The action hero and musician is touring in support of his latest studio album Bloor Street
Kiefer Sutherland serenaded the crowd at Rams Head On Stage Tuesday (Mar 15th).
Yes. That Kiefer Sutherland. The one known for taking down television terrorists and playing an unlikely president. Despite his success as an action hero, Sutherland’s first love growing up was music. In fact, Sutherland told the packed Annapolis, MD crowd about his first time busking with a guitar on Bloor Street in his childhood hometown of Toronto, Ontario. Bloor Street is the name of his latest record and his third full length album.

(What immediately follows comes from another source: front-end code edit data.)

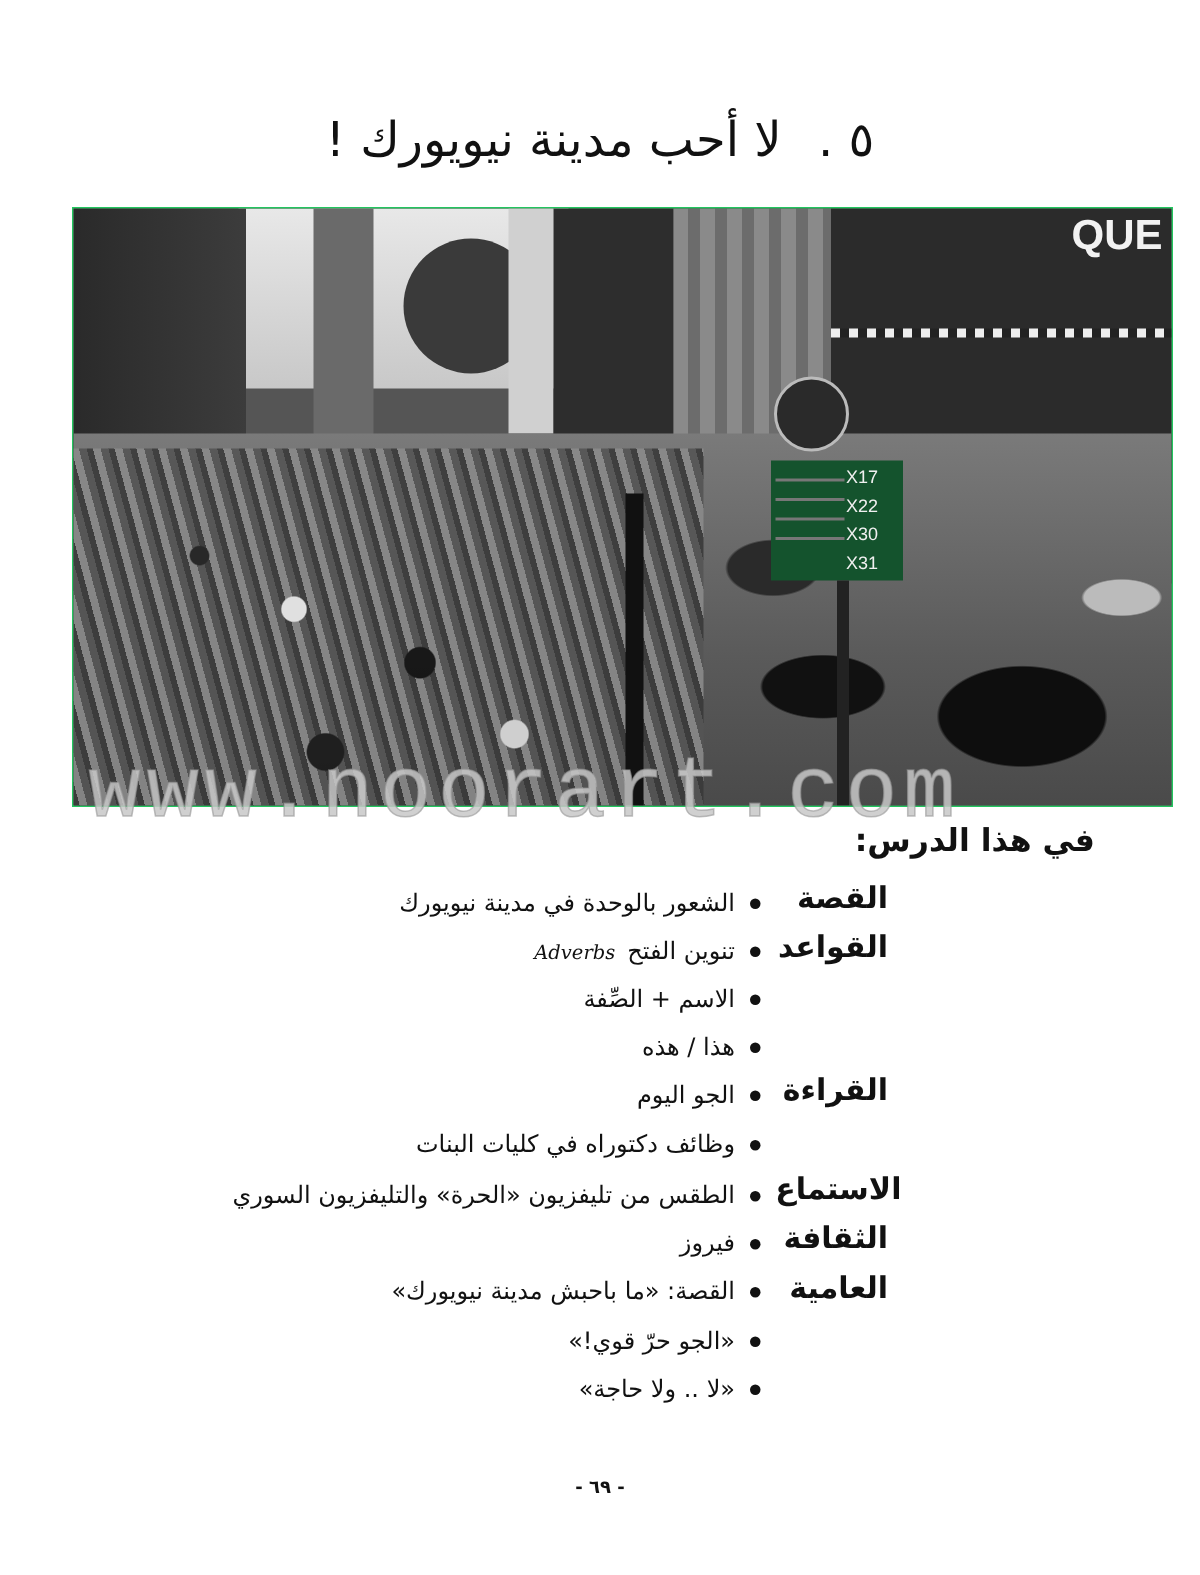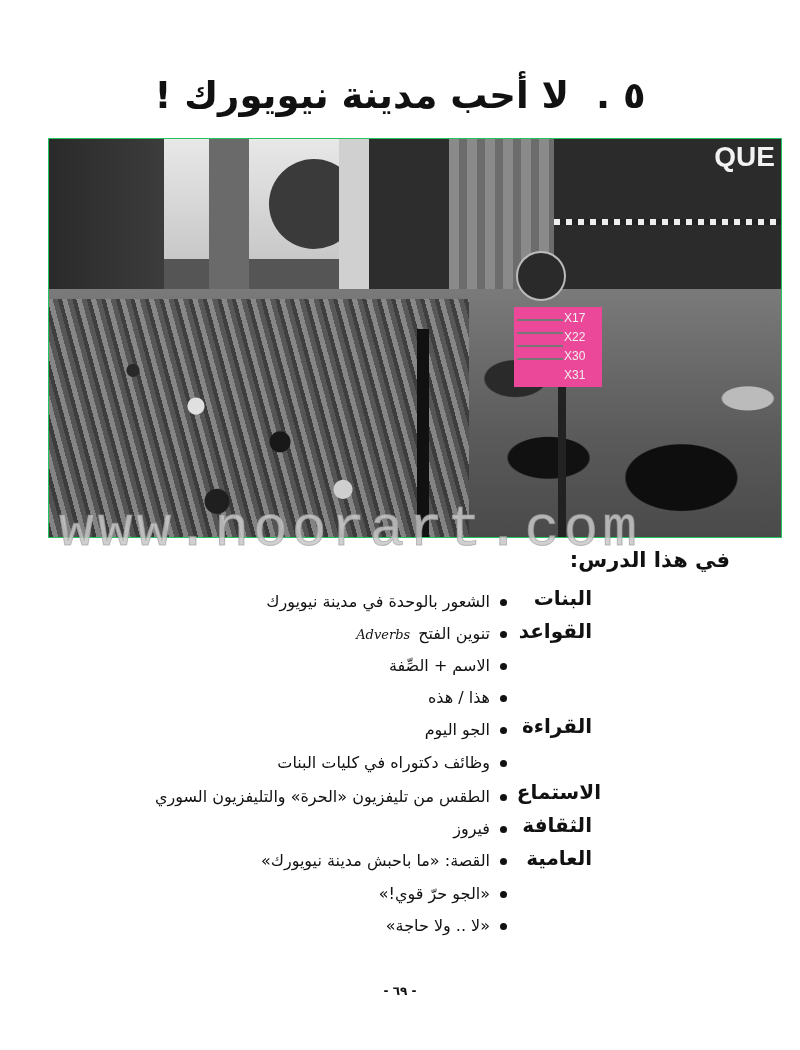--- a/index.html
+++ b/index.html
@@ -9,8 +9,8 @@
     }
     .title {
       position: absolute; top: 74px; left: 0; width: 800px; text-align: center;
-      direction: rtl; font-family: "DejaVu Sans", sans-serif; font-weight: bold;
-      font-size: 37px; letter-spacing: 0px; color: #111;
+      direction: rtl; font-family: "DejaVu Sans", sans-serif; font-weight: normal;
+      font-size: 32px; letter-spacing: 0px; color: #111;
     }
     .title .num { margin-left: 14px; }
     .photo {

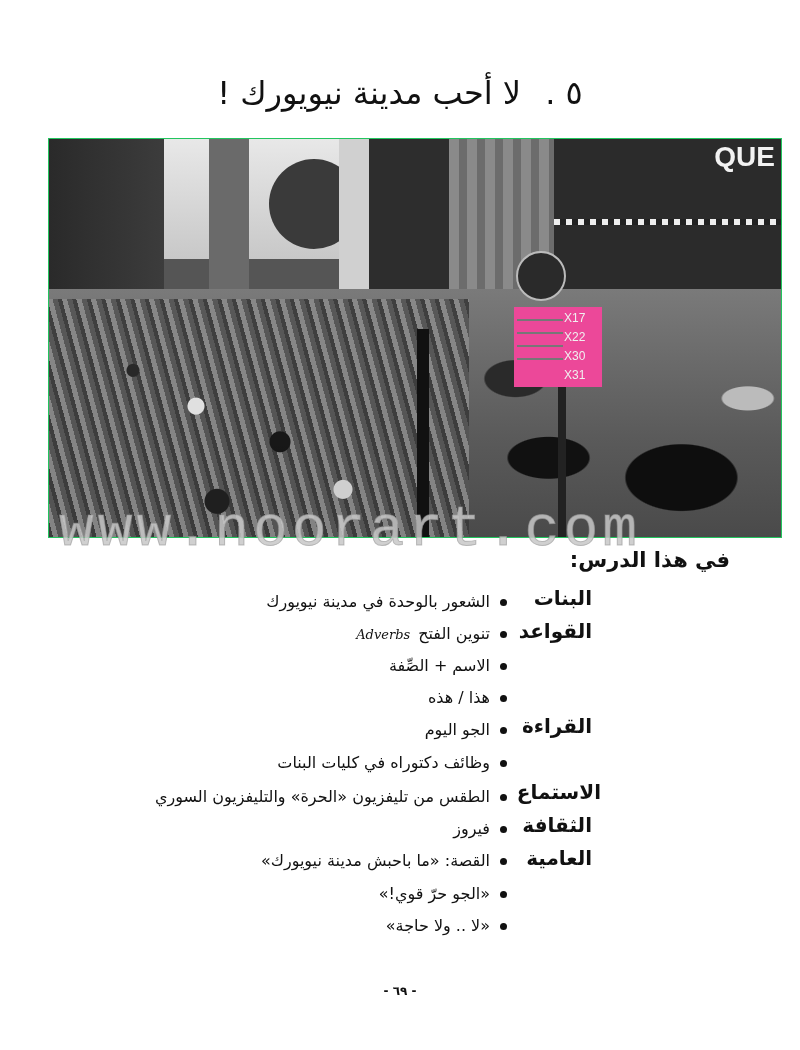--- a/index.html
+++ b/index.html
@@ -52,7 +52,7 @@
     .photo .pole { position:absolute; left:368px; top:190px; width:12px; height:208px; background:#111; }
     .photo .bus-sign { position:absolute; left:467px; top:112px; width:46px; height:46px;
       border-radius:50%; background:#2a2a2a; border:2px solid #bbb; }
-    .photo .route-board { position:absolute; left:465px; top:168px; width:88px; height:80px; background:#ec4899;
+    .photo .route-board { position:absolute; left:465px; top:168px; width:88px; height:80px; background:#14532d;
       color:#f0f0f0; font-family:"Liberation Sans", sans-serif; font-size:12px; }
     .photo .route-board .routes { position:absolute; right:4px; top:2px; width:34px; line-height:19px; }
     .photo .route-board .lines { position:absolute; left:3px; top:6px; width:46px; }

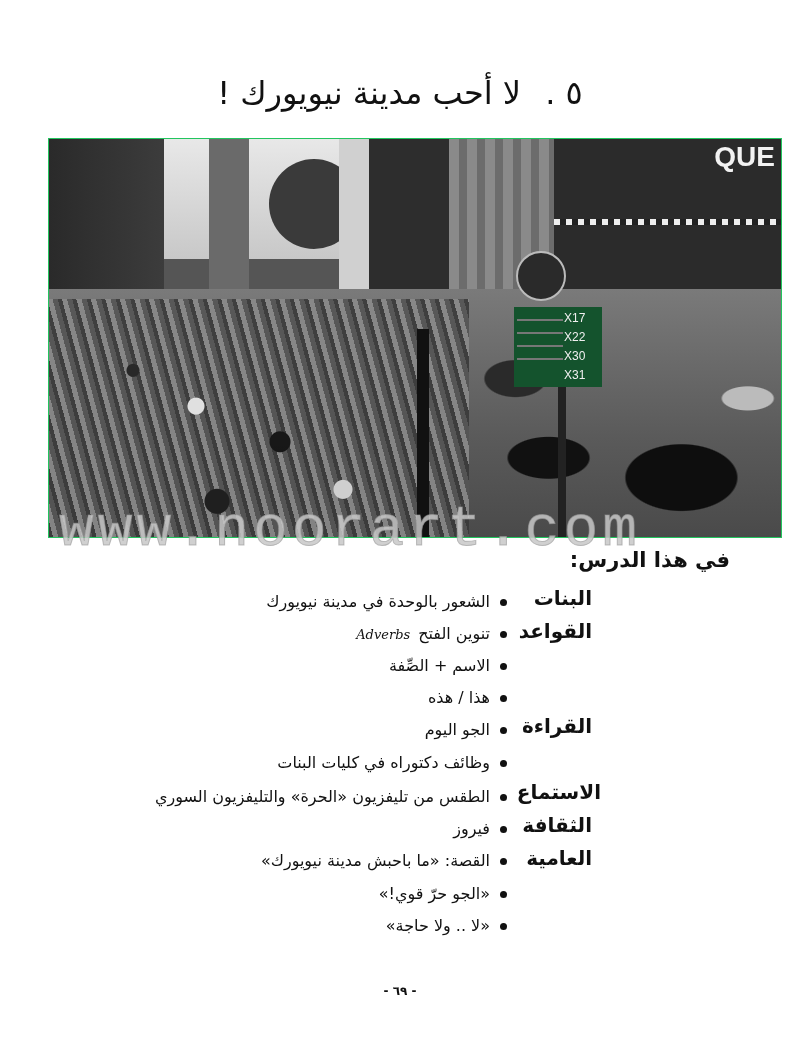--- a/index.html
+++ b/index.html
@@ -124,7 +124,7 @@
 
 <div class="lesson-heading">في هذا الدرس:</div>
 
-<div class="cat-label" style="right:208px;top:586px;">البنات</div>
+<div class="cat-label" style="right:208px;top:586px;">القصة</div>
 <div class="cat-label" style="right:208px;top:619px;">القواعد</div>
 <div class="cat-label" style="right:208px;top:714px;">القراءة</div>
 <div class="cat-label" style="right:199px;top:780px;margin-left:32px;">الاستماع</div>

Sutherland told stories in between many of the songs in his 19-song setlist (I say there was a missed opportunity to have a setlist of 24 songs…sorry, bad joke.) A songwriter who will find himself struck with an idea at any moment, inspirations included his times in jail—never prison, love affair with bars. A cheery medley popped into Sutherland’s head one morning. It caused him to ask, “Who the f— is this guy?”
Sutherland offers such direct imagery in his music, one is transported to the setting of the song. “County Jail Gate” takes the audience to the moment the gate closes in the clink. While “Goodbye,” the set opener, gives the listener insight into a man at the end of his rope. He took the stage at exactly 7:30 pm in a blazer and scarf, guitar strapped to his back. Sitting throughout most of the 100-minute set, the evening felt open and intimate. Sutherland invited the audience to experience his songs as vessels through which they might understand themselves and their lives a bit differently than they might have in the past.

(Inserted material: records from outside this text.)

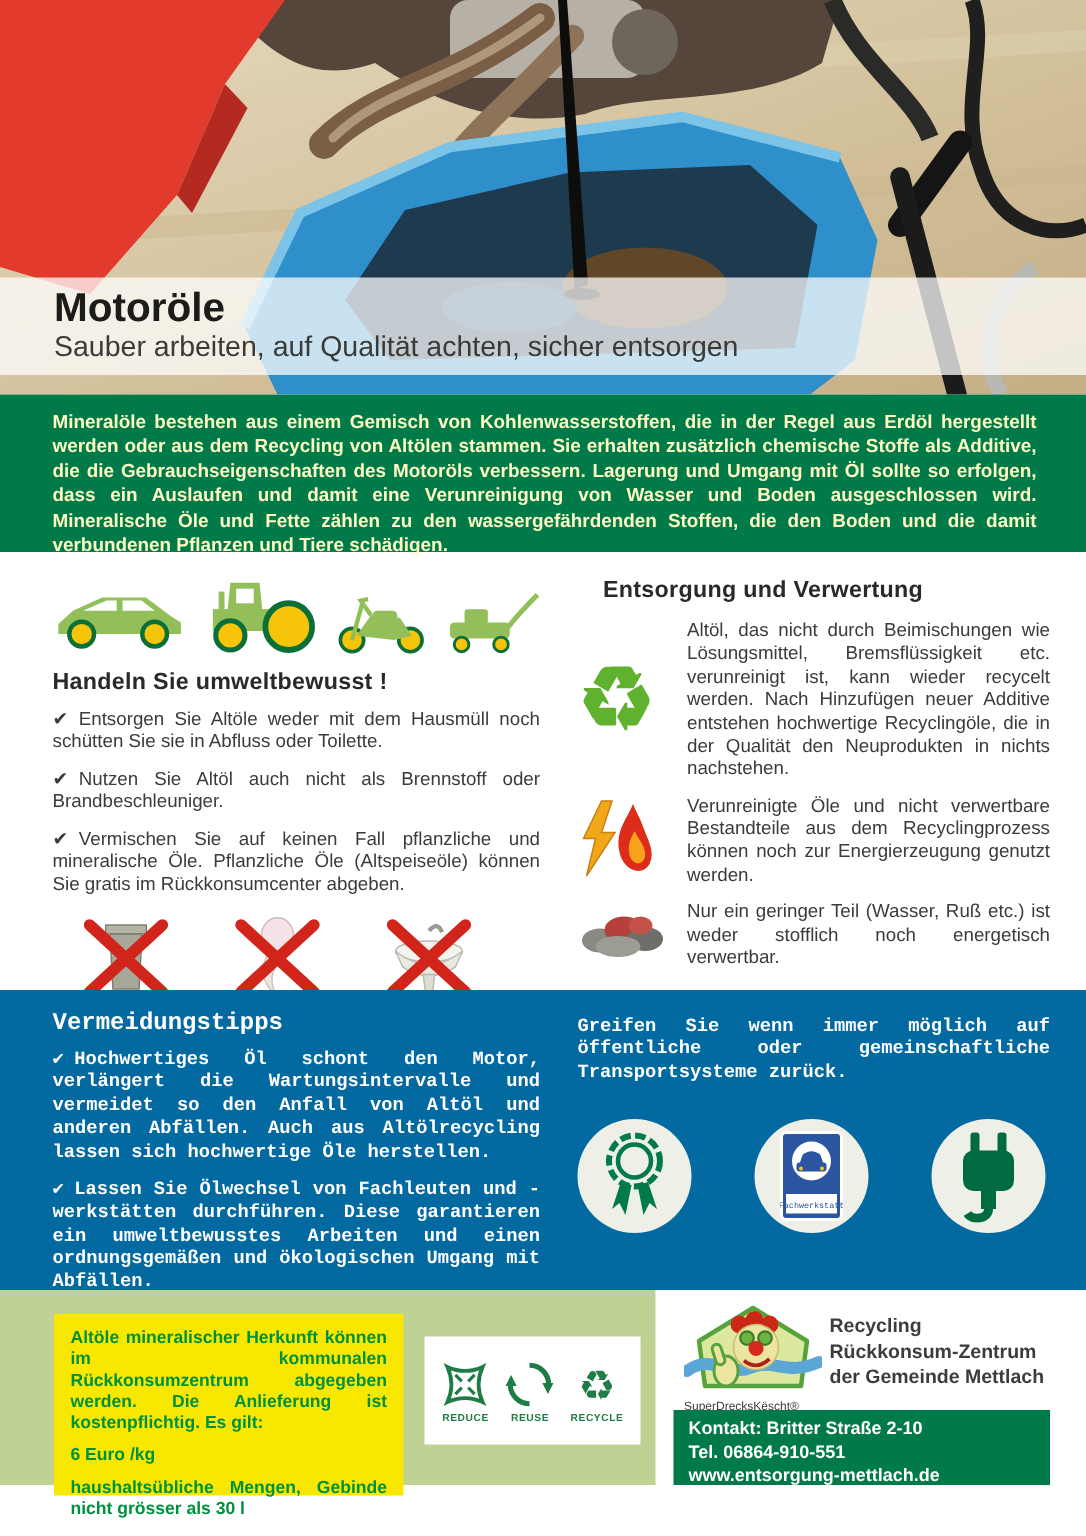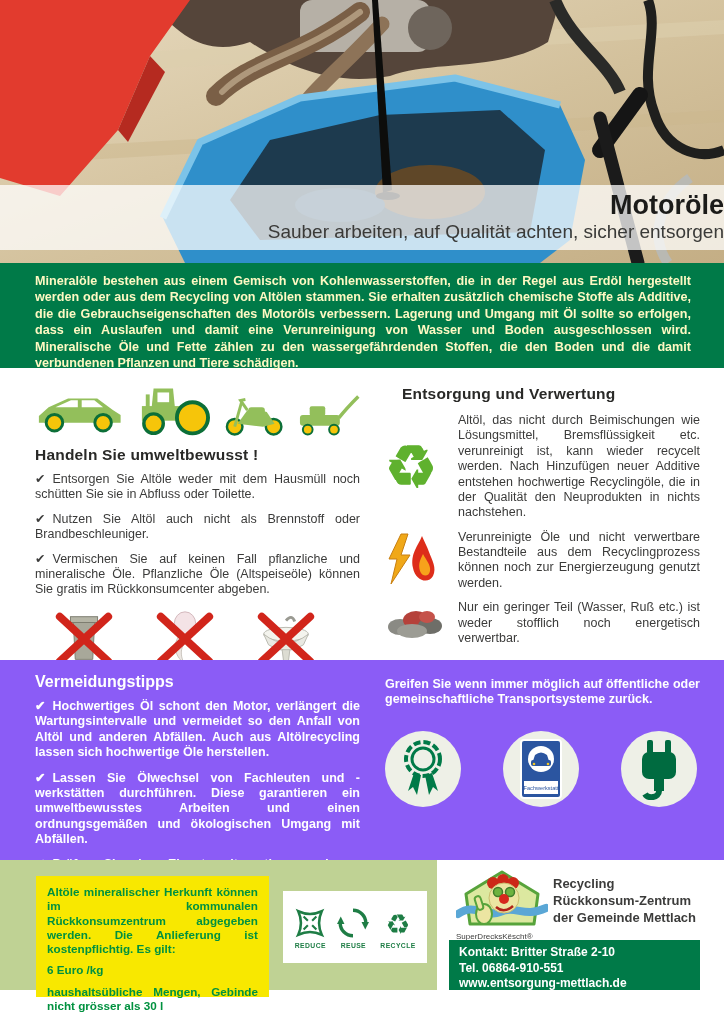--- a/index.html
+++ b/index.html
@@ -9,7 +9,7 @@
   .abs { position:absolute; }
 
   
-  .hero { left:0; top:0; width:724px; height:263px; overflow:hidden;text-align:right; }
+  .hero { left:0; top:0; width:724px; height:263px; overflow:hidden; }
   .title-band { left:0; top:185px; width:724px; height:65px;
                 background:rgba(255,255,255,0.74); padding:5px 0 0 36px; }
   .page-title { font-size:27px; font-weight:700; color:#1b1b19; line-height:1.12; }

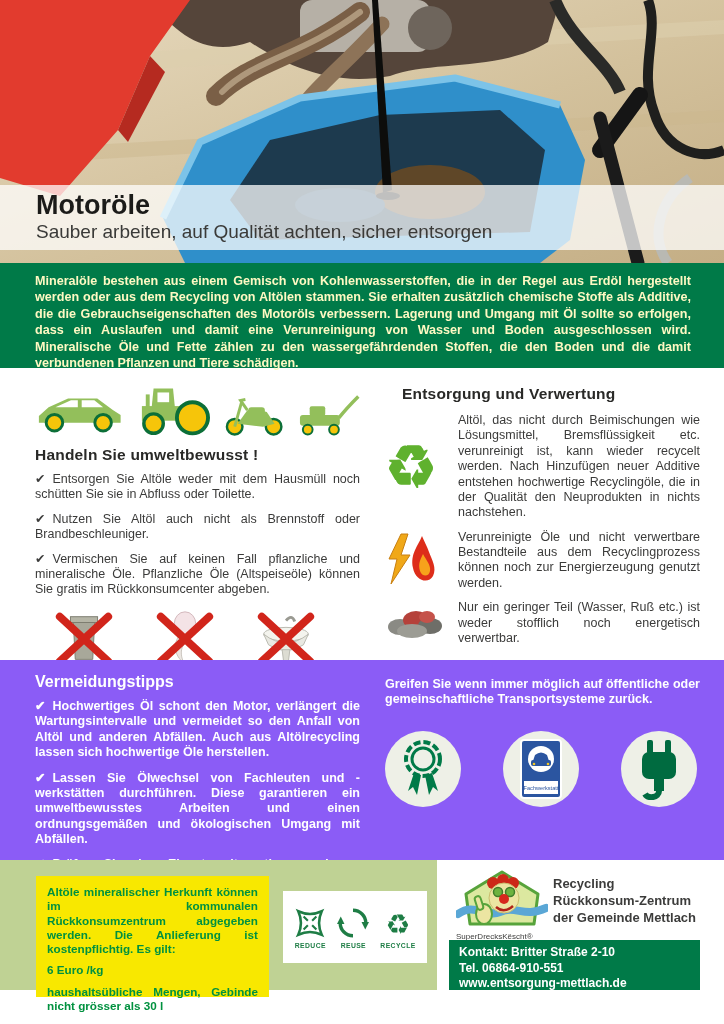--- a/index.html
+++ b/index.html
@@ -36,7 +36,7 @@
   .recycle-glyph { font-size:58px; line-height:1; color:#5fb12e; font-weight:700; }
 
   
-  .tips { left:0; top:660px; width:724px; height:200px; background:#8b5cf6; color:#fff; }
+  .tips { left:0; top:660px; width:724px; height:200px; background:#0369a1; color:#fff;font-family:Liberation Mono, monospace; }
   .tips-left  { left:35px; top:13px; width:325px; }
   .tips-right { left:385px; top:15px; width:315px; }
   .tips-heading { font-size:16px; font-weight:700; margin-bottom:8px; }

Accompanying Sutherland were special guests Marc Copely on guitar, and Rocco Deluca on pedal steel guitar. Copley shined on his first number with Sutherland, “Saskatchewan.” The layered guitars elevated the beautifully pensive story of a son returning home to bury his mother. Deluca’s haunting steel work on “Shirley Jean” thrust listeners into the death row cell of an inmate writing the love of his life on the eve of his execution.
Sutherland was candid about the origin of many of his numbers. “Going Home” came to him in an epiphany during which he realized he did not need to stay planted on a barstool till closing time. “Reckless and Me” is an homage to Sutherland’s time in the rodeo. He made it to the National Finals twice in the 90s. But the 80s heartthrob was quick to wryly point out that if you go from a high-profile movie career to bucking bronc for a living, “Something has gone seriously f—ing wrong.”
Now things are going seriously right for Kiefer Sutherland’s career as a musician. “Two Stepping in Time” off of Bloor Street has cracked the Top 40 as a single which he wrote. For a man who went from acting, to a career in rodeo, then back to acting, it’s clear this is not a vanity project. Anything Sutherland does, he does with his whole self. He ended the night with “Not Enough Whiskey.” But I say there’s Not Enough Kiefer.